Instructions to follow
Go to the line below that has "row age: none", print it and each line after it exactly, and stop after the line that has "airfare_cost_dk | data_type: numeric"; leave out pictures.

Recorded information below:

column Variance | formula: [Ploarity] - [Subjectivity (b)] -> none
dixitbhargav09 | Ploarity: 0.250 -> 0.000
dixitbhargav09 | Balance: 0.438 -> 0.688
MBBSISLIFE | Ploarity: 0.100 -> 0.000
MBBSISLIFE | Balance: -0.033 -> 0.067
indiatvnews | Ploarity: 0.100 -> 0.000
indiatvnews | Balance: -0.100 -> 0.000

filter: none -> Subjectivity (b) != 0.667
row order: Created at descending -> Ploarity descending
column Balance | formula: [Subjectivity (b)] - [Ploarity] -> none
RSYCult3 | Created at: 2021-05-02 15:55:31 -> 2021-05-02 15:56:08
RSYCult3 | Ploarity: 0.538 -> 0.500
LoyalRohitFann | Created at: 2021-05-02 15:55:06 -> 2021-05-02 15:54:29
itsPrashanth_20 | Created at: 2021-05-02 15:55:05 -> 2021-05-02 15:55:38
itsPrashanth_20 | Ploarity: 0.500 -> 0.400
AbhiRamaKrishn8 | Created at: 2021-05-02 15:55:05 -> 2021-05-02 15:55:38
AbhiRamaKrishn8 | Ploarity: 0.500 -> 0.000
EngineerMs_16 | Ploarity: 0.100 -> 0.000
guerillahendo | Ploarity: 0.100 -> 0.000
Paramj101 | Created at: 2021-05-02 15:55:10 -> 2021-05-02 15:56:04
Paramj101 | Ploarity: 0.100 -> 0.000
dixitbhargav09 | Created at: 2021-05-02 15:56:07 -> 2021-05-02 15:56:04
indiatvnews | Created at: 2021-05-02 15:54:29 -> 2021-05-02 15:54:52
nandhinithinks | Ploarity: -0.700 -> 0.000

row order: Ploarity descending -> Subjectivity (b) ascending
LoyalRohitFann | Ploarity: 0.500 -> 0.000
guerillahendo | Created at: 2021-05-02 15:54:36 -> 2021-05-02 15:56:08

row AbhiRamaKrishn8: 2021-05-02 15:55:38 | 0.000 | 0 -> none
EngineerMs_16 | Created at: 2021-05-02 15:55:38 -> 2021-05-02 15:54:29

End of Recorded information.
Recorded information below:

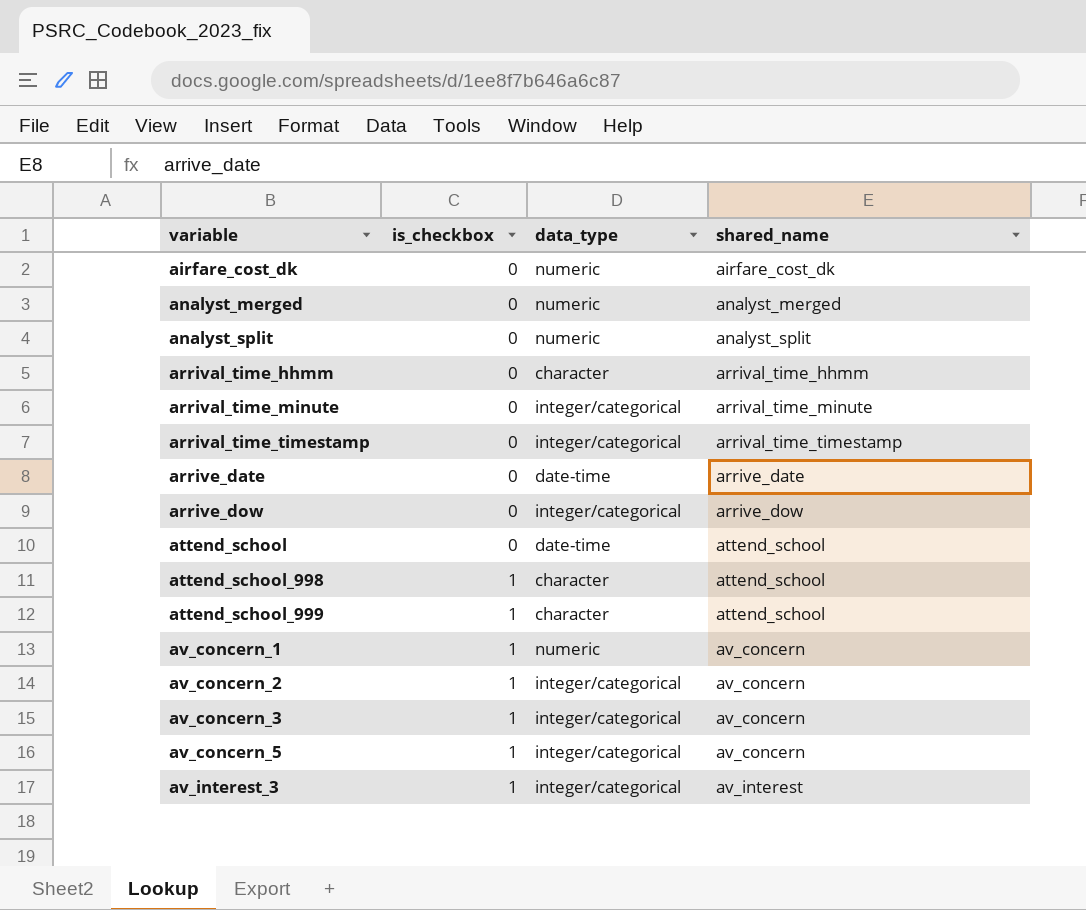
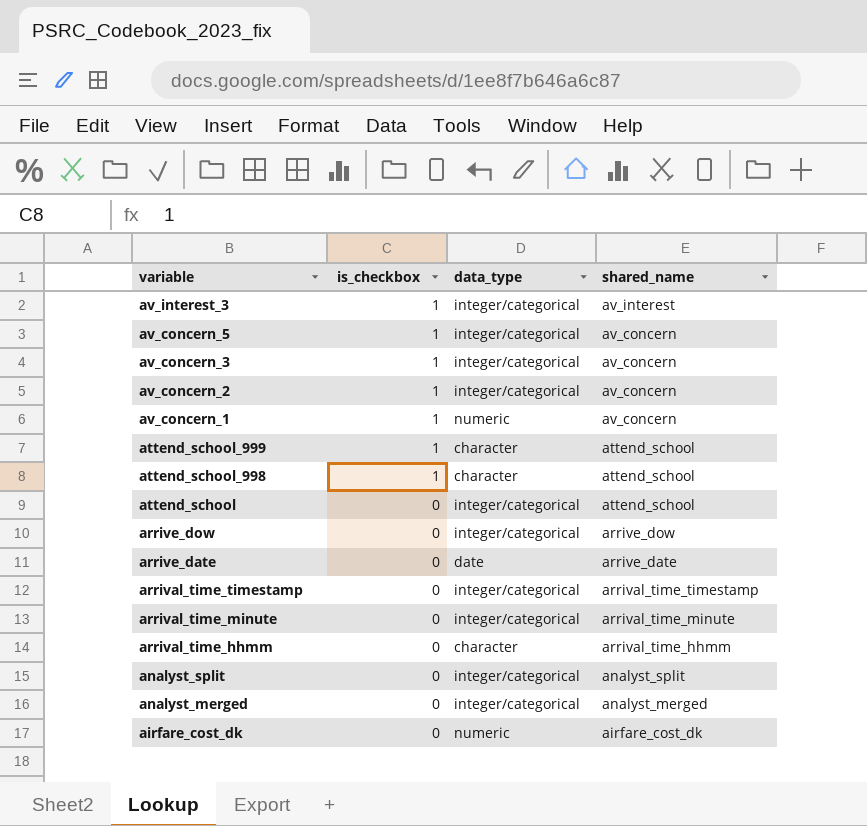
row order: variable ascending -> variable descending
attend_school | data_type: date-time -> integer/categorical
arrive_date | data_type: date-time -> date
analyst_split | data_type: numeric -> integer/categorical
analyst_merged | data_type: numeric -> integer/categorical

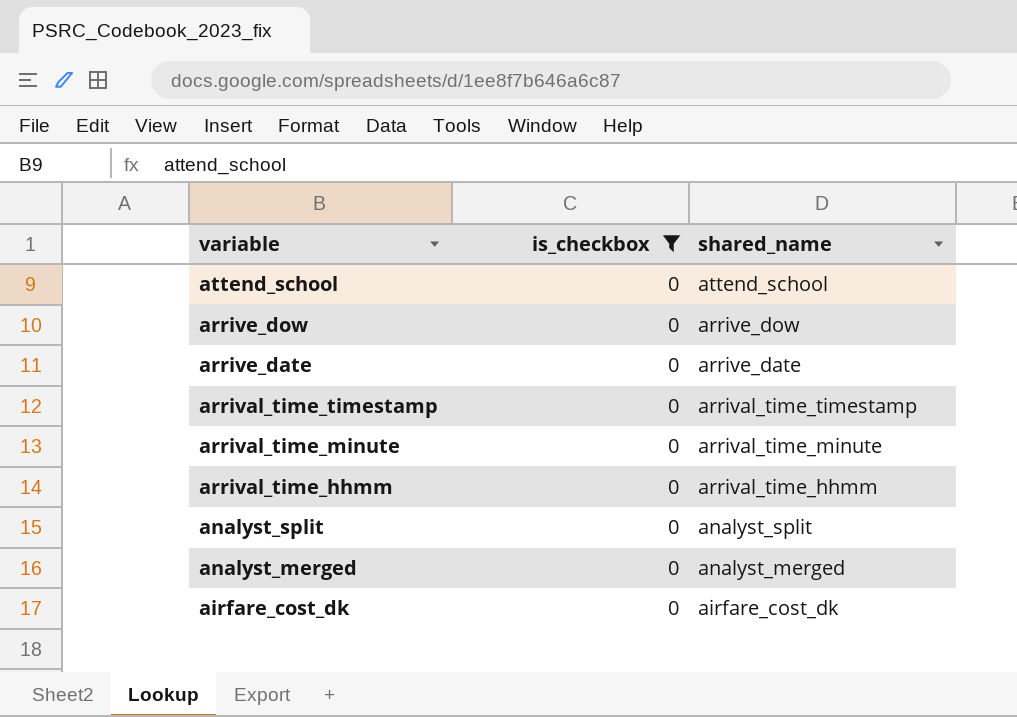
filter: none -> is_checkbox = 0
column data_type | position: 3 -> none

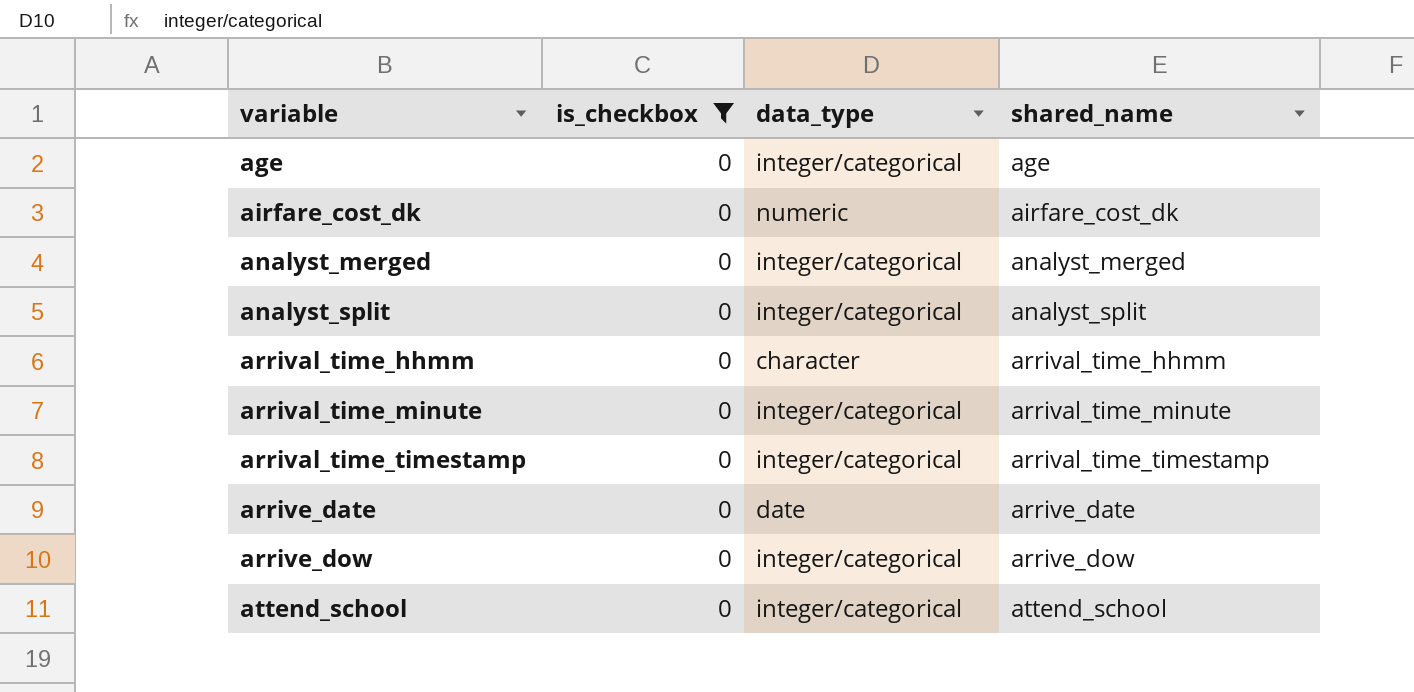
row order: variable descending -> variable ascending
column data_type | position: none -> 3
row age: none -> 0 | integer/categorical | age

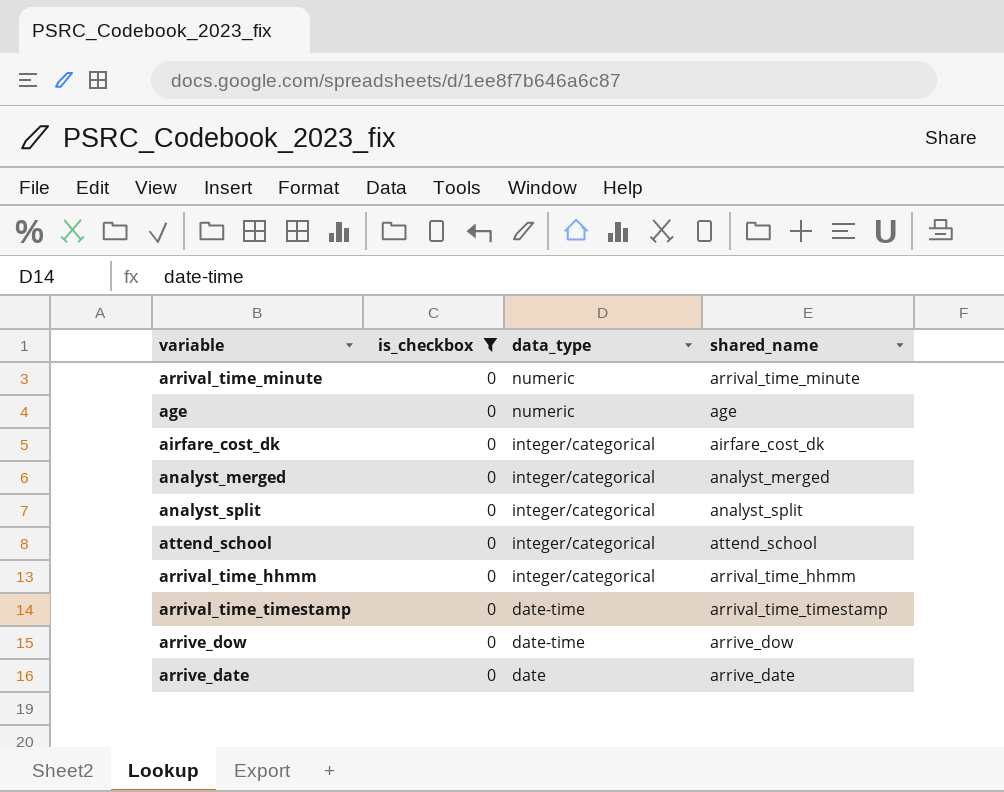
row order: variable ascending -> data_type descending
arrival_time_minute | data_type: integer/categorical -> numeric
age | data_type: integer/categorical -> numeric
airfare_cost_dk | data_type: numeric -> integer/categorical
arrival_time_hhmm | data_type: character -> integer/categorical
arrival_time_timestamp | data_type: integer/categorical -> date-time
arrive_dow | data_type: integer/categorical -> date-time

End of Recorded information.

Task result
row age: none -> 0 | integer/categorical | age

row order: variable ascending -> data_type descending
arrival_time_minute | data_type: integer/categorical -> numeric
age | data_type: integer/categorical -> numeric
airfare_cost_dk | data_type: numeric -> integer/categorical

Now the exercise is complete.